UAE’s measures on Anti Money Laundering
Money laundering is a large-scale problem that occurs all around the world. Because these are unlawful activities that are difficult to trace, there is no clear data or even estimations of how much money people laundered each year.
To combat money laundering, several international organizations, as well as global and regional integrated committees and task groups, collaborate. The Financial Action Task Force (FATF), the International Monetary Fund (IMF), the International Money Laundering Information Network (IMoLIN), Interpol, the World Bank, the United Nations Office on Drugs and Crime (UNODC), the European Commission, and the Offshore Group of Banking Supervisors are just a few of the organizations involved.
The Financial Action Task Force (FATF) is a global watchdog for money laundering and terrorism financing. It was founded in 1989 during the G7 Summit in Paris. It began by developing ways to combat simply money laundering; in 2001, it grew to include terrorist financing, and in 2012, it added financing for the proliferation of weapons of mass destruction.

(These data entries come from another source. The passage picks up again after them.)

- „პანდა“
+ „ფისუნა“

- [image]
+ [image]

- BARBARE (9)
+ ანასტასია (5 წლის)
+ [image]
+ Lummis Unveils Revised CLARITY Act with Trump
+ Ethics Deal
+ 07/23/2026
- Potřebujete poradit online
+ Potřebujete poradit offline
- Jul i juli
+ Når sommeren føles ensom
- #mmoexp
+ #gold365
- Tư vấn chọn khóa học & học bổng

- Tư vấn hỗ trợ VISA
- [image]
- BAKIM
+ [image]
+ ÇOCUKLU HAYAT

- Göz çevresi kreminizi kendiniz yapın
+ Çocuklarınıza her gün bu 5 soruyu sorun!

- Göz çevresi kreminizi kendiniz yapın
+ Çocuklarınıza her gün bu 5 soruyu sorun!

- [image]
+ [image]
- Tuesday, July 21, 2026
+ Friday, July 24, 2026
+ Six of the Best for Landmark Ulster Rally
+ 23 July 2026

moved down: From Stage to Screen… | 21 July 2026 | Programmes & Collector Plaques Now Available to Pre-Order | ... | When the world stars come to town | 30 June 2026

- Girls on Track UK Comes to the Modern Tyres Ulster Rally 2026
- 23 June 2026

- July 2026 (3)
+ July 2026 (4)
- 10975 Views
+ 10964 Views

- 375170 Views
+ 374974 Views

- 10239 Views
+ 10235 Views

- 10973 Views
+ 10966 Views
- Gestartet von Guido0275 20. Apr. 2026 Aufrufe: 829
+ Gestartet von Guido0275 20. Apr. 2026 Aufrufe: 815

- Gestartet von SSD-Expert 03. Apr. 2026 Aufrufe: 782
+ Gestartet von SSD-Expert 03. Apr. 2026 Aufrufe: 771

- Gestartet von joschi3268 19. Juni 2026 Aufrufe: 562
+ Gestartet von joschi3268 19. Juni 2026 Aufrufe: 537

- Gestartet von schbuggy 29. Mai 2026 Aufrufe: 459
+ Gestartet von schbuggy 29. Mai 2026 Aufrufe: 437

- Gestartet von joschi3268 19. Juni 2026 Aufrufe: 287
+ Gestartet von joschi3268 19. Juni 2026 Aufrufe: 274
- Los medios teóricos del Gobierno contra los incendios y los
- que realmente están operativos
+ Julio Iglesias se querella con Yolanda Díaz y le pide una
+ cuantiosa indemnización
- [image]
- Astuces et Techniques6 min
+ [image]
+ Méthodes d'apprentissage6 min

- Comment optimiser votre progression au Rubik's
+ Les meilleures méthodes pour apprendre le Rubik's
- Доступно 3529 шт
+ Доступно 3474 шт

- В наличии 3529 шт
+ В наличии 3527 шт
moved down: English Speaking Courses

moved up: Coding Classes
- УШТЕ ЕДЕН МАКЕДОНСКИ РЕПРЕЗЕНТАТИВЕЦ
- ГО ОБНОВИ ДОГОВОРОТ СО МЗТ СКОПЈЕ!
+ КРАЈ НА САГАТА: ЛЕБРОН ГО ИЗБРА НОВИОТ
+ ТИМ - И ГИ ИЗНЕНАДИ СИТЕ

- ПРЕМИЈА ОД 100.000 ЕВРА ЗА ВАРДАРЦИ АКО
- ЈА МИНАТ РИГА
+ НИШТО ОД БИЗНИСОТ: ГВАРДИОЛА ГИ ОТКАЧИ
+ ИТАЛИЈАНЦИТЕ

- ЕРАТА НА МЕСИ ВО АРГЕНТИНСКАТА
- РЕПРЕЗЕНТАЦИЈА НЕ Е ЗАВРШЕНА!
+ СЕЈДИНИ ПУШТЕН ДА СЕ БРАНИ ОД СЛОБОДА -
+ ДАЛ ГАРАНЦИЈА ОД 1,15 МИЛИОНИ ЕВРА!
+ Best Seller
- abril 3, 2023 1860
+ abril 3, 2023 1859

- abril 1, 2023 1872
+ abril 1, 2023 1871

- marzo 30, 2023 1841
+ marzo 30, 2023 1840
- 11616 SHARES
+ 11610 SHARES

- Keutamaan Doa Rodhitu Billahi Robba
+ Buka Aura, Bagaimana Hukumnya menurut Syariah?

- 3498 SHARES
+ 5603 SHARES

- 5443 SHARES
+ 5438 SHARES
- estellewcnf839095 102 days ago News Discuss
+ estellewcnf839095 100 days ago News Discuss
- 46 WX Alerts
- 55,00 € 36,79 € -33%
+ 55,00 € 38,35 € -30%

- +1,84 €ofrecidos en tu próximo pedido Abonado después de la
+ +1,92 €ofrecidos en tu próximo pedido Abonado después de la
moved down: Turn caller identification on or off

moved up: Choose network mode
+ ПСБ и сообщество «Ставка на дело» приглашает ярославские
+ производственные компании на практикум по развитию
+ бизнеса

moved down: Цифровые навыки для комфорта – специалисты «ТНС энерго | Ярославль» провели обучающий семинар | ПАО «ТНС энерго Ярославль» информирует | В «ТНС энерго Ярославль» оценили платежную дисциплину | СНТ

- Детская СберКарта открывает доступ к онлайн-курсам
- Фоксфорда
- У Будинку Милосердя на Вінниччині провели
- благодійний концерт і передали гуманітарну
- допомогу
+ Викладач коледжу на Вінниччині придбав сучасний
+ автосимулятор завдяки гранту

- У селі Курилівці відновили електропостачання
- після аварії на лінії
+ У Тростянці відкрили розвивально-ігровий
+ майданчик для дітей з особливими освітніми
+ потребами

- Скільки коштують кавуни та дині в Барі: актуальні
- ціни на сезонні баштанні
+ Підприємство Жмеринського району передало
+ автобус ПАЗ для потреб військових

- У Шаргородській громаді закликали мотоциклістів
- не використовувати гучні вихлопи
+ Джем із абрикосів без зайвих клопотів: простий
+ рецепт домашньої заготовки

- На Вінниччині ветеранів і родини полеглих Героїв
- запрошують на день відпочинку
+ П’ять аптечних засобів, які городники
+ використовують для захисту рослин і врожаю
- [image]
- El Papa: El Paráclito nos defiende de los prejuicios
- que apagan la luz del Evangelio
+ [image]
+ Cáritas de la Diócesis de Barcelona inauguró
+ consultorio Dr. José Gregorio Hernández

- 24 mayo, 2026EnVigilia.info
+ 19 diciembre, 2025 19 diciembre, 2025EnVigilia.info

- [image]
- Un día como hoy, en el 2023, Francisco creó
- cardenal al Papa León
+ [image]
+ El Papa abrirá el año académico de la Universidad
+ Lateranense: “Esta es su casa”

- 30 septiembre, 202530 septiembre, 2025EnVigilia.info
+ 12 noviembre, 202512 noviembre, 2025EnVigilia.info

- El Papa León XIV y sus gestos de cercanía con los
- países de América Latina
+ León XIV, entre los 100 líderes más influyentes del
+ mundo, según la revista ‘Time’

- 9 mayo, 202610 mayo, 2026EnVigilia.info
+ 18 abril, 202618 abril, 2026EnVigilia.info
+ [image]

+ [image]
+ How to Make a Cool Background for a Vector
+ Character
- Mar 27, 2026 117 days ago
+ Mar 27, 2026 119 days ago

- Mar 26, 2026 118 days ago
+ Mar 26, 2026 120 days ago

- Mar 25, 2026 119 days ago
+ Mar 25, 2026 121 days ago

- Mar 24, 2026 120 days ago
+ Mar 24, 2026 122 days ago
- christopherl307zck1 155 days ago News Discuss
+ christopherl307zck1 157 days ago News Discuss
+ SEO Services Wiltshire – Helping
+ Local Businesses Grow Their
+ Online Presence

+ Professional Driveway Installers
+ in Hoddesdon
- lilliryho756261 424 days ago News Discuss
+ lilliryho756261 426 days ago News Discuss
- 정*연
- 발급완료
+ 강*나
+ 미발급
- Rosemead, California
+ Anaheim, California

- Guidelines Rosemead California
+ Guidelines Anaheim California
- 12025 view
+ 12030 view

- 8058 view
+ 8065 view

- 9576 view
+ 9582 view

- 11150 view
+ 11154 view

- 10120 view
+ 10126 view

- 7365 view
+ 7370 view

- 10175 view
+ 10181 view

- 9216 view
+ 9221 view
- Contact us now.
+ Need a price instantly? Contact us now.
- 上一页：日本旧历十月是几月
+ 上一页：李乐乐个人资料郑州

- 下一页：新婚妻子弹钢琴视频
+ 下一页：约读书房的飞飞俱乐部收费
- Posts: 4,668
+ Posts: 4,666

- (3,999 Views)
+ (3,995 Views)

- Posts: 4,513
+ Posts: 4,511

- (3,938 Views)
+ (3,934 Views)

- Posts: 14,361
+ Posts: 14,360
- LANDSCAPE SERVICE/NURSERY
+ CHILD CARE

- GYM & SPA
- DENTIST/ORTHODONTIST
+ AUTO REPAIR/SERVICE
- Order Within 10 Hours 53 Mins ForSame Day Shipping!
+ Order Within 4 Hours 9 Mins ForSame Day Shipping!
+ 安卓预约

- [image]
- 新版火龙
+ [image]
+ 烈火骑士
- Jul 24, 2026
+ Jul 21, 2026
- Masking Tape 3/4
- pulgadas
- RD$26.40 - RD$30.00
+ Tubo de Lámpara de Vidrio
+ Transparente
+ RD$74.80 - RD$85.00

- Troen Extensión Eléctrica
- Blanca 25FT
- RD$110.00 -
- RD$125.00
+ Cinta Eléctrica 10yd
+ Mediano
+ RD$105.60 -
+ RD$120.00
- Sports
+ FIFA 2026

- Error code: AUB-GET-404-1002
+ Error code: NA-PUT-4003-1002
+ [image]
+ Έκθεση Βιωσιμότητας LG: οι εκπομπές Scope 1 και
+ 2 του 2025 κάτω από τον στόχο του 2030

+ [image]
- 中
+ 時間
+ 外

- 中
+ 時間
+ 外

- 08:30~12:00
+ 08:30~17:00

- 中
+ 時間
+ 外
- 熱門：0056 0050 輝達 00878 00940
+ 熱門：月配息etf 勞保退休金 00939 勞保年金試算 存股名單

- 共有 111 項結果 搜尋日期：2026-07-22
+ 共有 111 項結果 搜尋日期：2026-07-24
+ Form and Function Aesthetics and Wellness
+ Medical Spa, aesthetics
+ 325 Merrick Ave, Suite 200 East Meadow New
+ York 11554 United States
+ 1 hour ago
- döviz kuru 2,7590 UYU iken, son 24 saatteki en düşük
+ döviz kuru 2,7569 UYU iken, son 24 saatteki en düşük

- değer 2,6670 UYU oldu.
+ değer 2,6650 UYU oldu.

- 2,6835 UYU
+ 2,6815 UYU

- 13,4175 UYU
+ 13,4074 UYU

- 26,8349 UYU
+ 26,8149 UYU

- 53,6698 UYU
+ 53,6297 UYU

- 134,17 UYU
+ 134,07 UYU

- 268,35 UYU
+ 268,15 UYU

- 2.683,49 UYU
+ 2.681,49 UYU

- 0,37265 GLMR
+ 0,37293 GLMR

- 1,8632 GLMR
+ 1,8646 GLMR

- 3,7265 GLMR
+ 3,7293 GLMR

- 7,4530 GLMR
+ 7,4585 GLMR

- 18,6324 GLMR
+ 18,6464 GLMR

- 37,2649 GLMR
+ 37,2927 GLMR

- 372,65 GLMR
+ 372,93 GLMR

The UAE takes actions to combat money laundering
The United Arab Emirates is a member of the MENAFATF. It has implemented anti-money laundering and counter-terrorist financing policies to improve its banking and financial system’s battle against money launderers, and it conforms with the FATF’s 40 Recommendations. Some of the most important initiatives by the UAE in response to AML are:
NRA (National Risk Assessment)
The UAE created the National Risk Assessment (NRA), which enumerates the primary vulnerabilities that enterprises face in terms of money laundering, as well as their consequences. The relevant committee, which gives the country-level AMLCFT framework a boost, has developed and released a national AML Strategy.
Network of financial intelligence
The country’s financial intelligence network has a solid grip over information sources. As a result, they conduct financial investigations by gathering information from many financial sources in order to detect fraud, money laundering, and terrorist financing schemes.
Investigations under the 2018 national policy’s prioritizing of money laundering, police have been highly active in uncovering cases of money laundering. Authorities are eager to uncover the money laundering threats that individuals and corporations face, and as a result, they are pushing for more investigation, prosecution, convictions, and punishments. The government is also working to strengthen the collaboration among key agencies in order to hire skilled individuals, train their staff, and raise their awareness of anti-money laundering policies and procedures.
Taking a risk-based strategy
In their respective areas of expertise, the Insurance Authority on the mainland, the Dubai Financial Services Authority (DFSA), and the Abu Dhabi Financial Services Regulatory Authority (FSRA) have designed and developed a risk-based approach for the supervision of money laundering and terrorist financing risks. As a result, banking authorities, including the Central Bank, the Securities and Commodities Authority (SCA), and the Banking Supervision Department (BSD), are presently conducting a thorough examination of money laundering concerns.
By implementing an AML statute in 2018 and an AML by-law in 2019, the UAE has enhanced its AML/CFT framework. These are extensive restrictions that cover a wide range of money laundering issues. Concerns about a risk-based strategy, greater intra-agency coordination, beneficial ownership rules, improved money laundering investigations, and international cooperation are among the other new regulations. The administration has also been engaged in the development of many committees that will help authorities better coordinate and cooperate on money laundering and terrorist financing concerns and initiatives.
Anti-Money Laundering Regulations in Dubai
Anti-money laundering legislation in Dubai is mostly based on UAE federal legislation, which complied with worldwide AML/CFT standards put forth in the Financial Action Task Force’s recommendations (FATF). The following acts of federal legislation control AML in Dubai:
- Combating Money Laundering and Terrorism Financing Crimes, Federal Law No. 4 of 2002,
- Decree on Combating Terrorism Offenses, Federal Law No. 1 of 2004,
- Anti-Money Laundering and Combating the Financing of Terrorism and Illegal Organizations, Federal Law No. 20 of 2018.
The independent and complementary DIFC Regulatory Law 2004 imposes unique AML/CFT restrictions on the special economic zone, which is under the jurisdiction of the DFSA, besides the UAE-wide laws. Article 7(1) of the Regulatory Legislation of 2004 mandates that businesses in the DIFC adhere to the duties imposed by UAE federal law.
Banks, financial institutions, and other obliged businesses must apply for and get a license from the DFSA in order to operate in the DIFC.
The UAE has been a leader in enacting anti-money laundering legislation on a national level, and it will continue to collaborate internationally to improve efforts and outcomes. Organizations must take measures to protect the integrity of their activities on their own. You can do this by hiring AML compliance consultants or consulting organizations to help you identify the dangers of money laundering in your industry and implement appropriate AML frameworks to stay within the legal, professional, and ethical bounds of AML compliance.